Stalin loved movies, but he was much more than a movie-buff. The new Communist Party archives in Moscow, and the recently opened personal papers of Stalin, reveal that he fancied himself a super-movie-producer/director/screenwriter as well as supreme censor, suggesting titles, ideas and stories, working on scripts and song lyrics, lecturing directors, coaching actors, ordering re-shoots and cuts and, finally, passing the movies for showing.
So, while in Hitler's Third Reich, even Goebbels, minister of culture and enlightenment, did not perform all these roles, in Soviet Russia, Stalin considered himself (in modern terms) Sam Goldwyn and Harvey Weinstein, Steven Spielberg and Martin Scorsese, Joe Eszterhas and Richard Curtis, rolled into one.

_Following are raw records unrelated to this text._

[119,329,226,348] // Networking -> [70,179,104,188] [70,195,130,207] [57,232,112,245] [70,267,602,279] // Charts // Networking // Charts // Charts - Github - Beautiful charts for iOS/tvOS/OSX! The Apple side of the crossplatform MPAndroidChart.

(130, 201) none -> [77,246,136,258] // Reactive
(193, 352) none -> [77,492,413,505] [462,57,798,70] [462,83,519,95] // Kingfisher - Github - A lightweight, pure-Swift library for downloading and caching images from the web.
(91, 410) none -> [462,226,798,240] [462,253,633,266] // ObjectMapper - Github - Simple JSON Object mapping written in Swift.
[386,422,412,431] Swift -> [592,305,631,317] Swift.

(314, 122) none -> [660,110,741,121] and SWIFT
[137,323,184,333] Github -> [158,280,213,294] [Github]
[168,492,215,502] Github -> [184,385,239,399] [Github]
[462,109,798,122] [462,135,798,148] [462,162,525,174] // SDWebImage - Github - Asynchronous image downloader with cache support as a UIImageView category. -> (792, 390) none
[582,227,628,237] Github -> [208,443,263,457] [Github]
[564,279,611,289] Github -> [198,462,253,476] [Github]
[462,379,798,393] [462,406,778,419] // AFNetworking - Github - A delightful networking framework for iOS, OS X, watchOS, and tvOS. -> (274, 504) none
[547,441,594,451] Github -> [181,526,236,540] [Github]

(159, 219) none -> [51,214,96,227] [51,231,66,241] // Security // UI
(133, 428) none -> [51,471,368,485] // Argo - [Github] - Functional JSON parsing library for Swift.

After late meetings in his office, Stalin would suggest a movie and then some dinner. Leading the way through Kremlin alleyways and courtyards, he took his seat in the front row of the Great Kremlin Palace cinema with Beria, Molotov and his cultural supremo, Andrei Zhdanov.

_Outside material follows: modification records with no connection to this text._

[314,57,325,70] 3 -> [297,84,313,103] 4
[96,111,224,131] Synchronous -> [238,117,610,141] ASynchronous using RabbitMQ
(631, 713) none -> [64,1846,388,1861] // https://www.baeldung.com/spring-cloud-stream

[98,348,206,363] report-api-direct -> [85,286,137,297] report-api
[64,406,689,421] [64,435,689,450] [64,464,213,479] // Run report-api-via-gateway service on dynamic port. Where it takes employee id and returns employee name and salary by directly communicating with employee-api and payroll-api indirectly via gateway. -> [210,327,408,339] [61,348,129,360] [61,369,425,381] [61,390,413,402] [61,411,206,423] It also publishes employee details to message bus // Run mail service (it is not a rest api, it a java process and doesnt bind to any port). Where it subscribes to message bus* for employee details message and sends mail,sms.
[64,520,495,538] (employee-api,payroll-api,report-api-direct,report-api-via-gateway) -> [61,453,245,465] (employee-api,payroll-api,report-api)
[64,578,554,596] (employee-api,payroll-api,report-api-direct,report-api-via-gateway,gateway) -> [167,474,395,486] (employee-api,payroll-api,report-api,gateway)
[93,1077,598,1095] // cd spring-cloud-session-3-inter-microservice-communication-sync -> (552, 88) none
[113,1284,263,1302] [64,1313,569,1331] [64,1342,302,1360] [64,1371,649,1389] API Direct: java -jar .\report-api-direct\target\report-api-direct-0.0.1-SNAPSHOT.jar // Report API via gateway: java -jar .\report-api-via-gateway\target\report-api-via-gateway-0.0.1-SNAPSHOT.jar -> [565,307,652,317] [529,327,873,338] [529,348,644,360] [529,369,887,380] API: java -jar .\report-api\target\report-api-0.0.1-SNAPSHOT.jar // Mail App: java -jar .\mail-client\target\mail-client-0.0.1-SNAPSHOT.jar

"What will Comrade Bolshakov show us today?" Stalin would ask. His terrified cinema minister, Ivan Bolshakov, had to gauge Stalin's mood. If it was good, Bolshakov could risk a new Soviet movie.
Stalin took his role as supreme censor very seriously. Lenin had said "For us, cinema is the most important of all the arts," and Stalin agreed. From the early 1930s, he had supervised every aspect of the huge Soviet film industry, promoting not only Socialist Realism but also cheerful jazz comedies.
When he saw the first of these, Grigori Aleksandrov's Jolly Fellows in 1934, he was so pleased he summoned the director: "I felt I'd had a month's holiday!" Then he quipped: "Take it away from the director! He might spoil it!" "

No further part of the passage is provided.